The Future: Can We Eliminate AI Hallucinations Entirely?

While advancements in technology help reduce hallucination in generative AI significantly, eliminating them is not in the scope of what’s achievable today.

Current limitations:

Inherently complex language models

Claude. Gemini. GPT-4. All LLMs generate texts based on massive sets of training data, learning patterns, and statistical likelihood. And, this high reliance on probabilistic reasoning over fact-checking makes hallucinations a structural by-product of the model’s operation.

The same is true even for the most advanced models trained to maintain high factual accuracy. The hallucination frequency such LLMs exhibit varies based on use case and industry domain.

Complicated data ecosystems:

When it comes to enterprise data, it is often siloed, inconsistently labelled, and outdated. This itself is a limiting factor, constraining the model from grounding its outputs in truth and facts. Moreover, over time, the drift, decay, and duplication of data pipelines become more pronounced, further exacerbating the hallucination-associated problems and risks.

Without proper data validation and lineage tracking, model staleness sets in, degrading the performance of the top trained models too.

Advances on the horizon:

While the complete eradication of hallucinations may not be feasible, reducing their frequency, impact, and detectability is well within reach:

Improved data quality tools and governance

Modern data quality platforms are now equipped with AI-powered anomaly detection, semantic validation, and metadata tagging, enabling organizations to identify risky or low-quality data before it enters model training pipelines.

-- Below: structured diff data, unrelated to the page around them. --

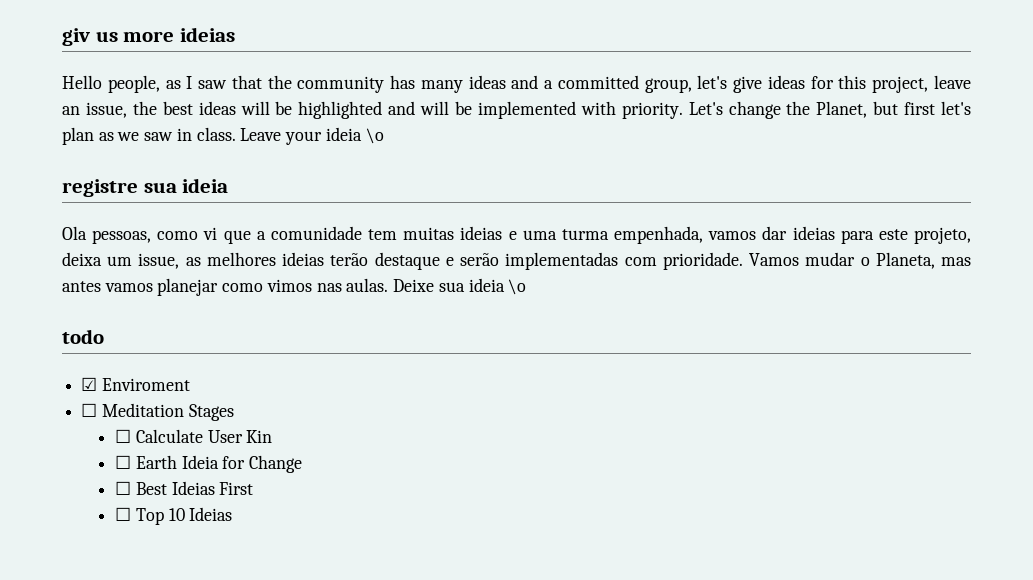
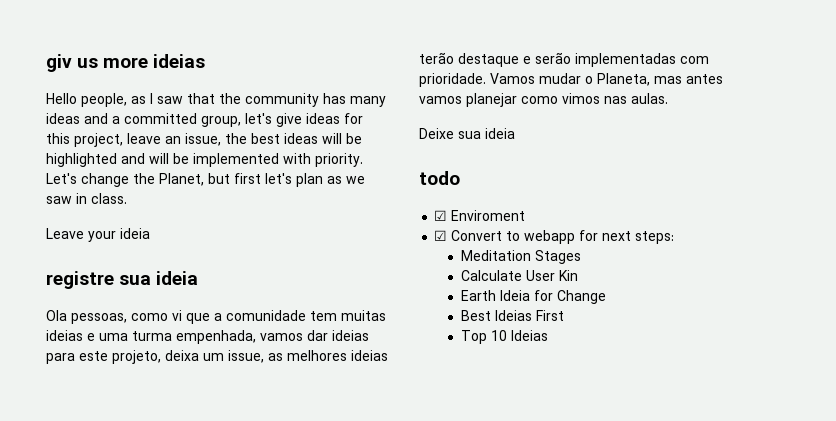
(236, 134) none -> (127, 198) //
[365,128,384,144] \o -> (150, 233) none
(389, 285) none -> (668, 98) //
[508,279,527,295] \o -> (515, 133) none
[81,403,98,417] ☐ -> [434,230,675,244] ☑ Convert to webapp for next steps: //
[115,429,132,443] ☐ -> (581, 257) none
[115,455,132,469] ☐ -> (578, 275) none
[115,481,132,495] ☐ -> (606, 297) none
[115,507,132,521] ☐ -> (564, 315) none

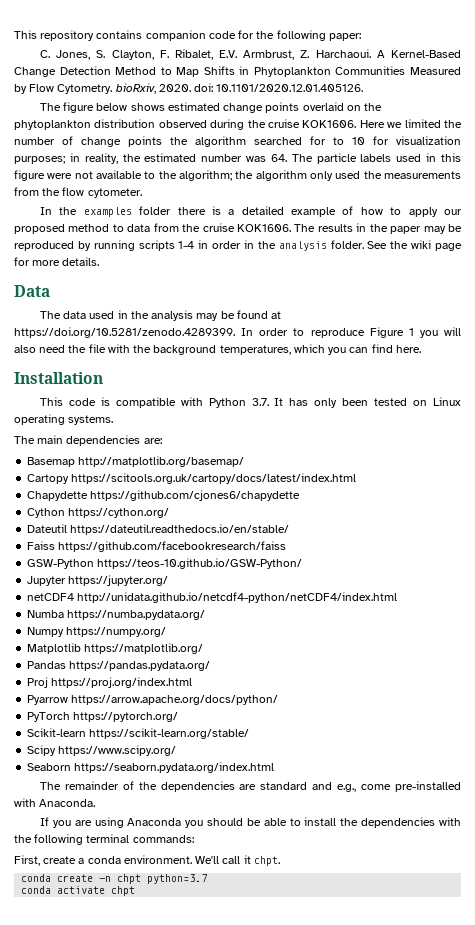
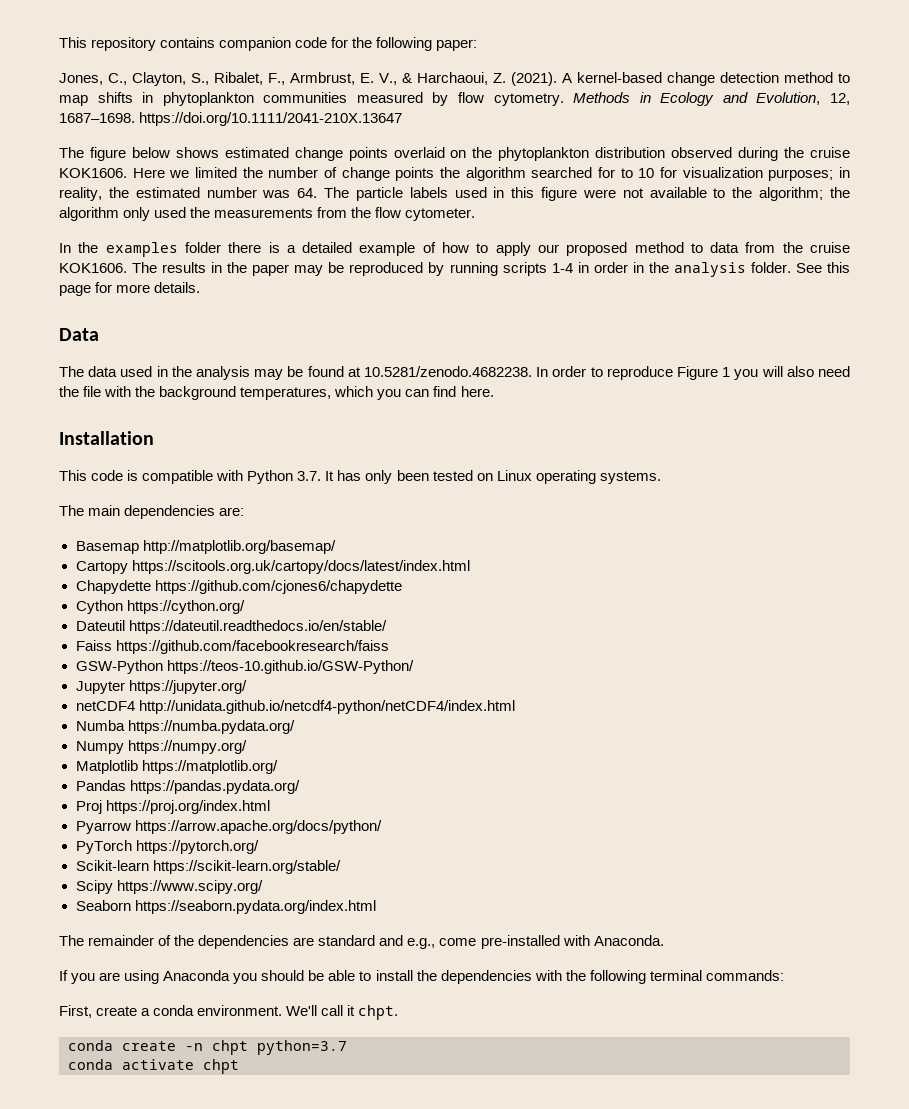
[39,49,461,60] [14,66,461,77] [14,83,364,94] C. Jones, S. Clayton, F. Ribalet, E.V. Armbrust, Z. Harchaoui. A Kernel-Based Change Detection Method to Map Shifts in Phytoplankton Communities Measured by Flow Cytometry. bioRxiv, 2020. doi: 10.1101/2020.12.01.405126. -> [59,72,850,86] [59,92,850,106] [59,112,403,126] Jones, C., Clayton, S., Ribalet, F., Armbrust, E. V., & Harchaoui, Z. (2021). A kernel-based change detection method to map shifts in phytoplankton communities measured by flow cytometry. Methods in Ecology and Evolution, 12, 1687–1698. https://doi.org/10.1111/2041-210X.13647
[390,240,432,249] the wiki -> [826,262,850,273] this
[14,327,235,338] https://doi.org/10.5281/zenodo.4289399. -> [363,366,532,377] 10.5281/zenodo.4682238.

These tools integrate with enterprise data governance frameworks, ensuring continuous compliance and auditability.

More robust model architectures

Emerging architectures like Mixture-of-Experts (MoE) and multi-agent models offer dynamic specialization, where sub-models handle different domains and validate each other’s outputs. Additionally, RAG frameworks are gaining traction. They combine generative capabilities with knowledge retrieval systems to reduce reliance on memory and improve factual grounding.

Hybrid human-AI systems

Rather than aiming for full autonomy, enterprises are embracing human-in-the-loop (HITL) models that pair generative AI with expert reviewers. These systems combine AI’s scale with human judgment, enabling real-time correction of hallucinations and faster feedback loops for retraining.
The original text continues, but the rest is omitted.